-- Exercise --
In the records that follow, find each line with "North" and pull it out.

Change detection outputs

※ ※ ※

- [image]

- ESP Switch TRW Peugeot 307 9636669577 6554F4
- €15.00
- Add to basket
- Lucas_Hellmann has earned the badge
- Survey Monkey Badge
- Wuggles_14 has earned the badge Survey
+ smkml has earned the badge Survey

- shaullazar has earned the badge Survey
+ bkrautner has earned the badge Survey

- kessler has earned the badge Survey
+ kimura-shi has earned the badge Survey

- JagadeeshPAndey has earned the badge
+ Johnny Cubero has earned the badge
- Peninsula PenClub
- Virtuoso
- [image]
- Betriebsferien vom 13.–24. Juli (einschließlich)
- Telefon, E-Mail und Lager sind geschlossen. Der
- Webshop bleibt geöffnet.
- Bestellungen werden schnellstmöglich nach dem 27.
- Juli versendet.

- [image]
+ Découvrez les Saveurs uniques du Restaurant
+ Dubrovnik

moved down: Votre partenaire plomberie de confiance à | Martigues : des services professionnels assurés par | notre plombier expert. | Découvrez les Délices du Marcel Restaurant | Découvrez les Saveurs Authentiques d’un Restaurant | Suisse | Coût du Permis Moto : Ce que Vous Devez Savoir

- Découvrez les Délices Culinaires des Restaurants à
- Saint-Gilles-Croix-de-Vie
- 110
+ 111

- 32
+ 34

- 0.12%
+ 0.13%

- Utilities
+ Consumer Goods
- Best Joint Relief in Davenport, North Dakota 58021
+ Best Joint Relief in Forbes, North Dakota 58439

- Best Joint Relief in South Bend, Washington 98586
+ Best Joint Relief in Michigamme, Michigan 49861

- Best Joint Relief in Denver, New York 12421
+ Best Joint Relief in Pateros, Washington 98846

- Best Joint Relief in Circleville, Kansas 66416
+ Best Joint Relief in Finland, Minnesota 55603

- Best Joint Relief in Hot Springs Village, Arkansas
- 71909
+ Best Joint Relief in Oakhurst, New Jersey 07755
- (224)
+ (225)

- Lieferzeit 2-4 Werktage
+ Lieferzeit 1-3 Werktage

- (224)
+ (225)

※ ※ ※

-- Solution to this problem --
- Best Joint Relief in Davenport, North Dakota 58021
+ Best Joint Relief in Forbes, North Dakota 58439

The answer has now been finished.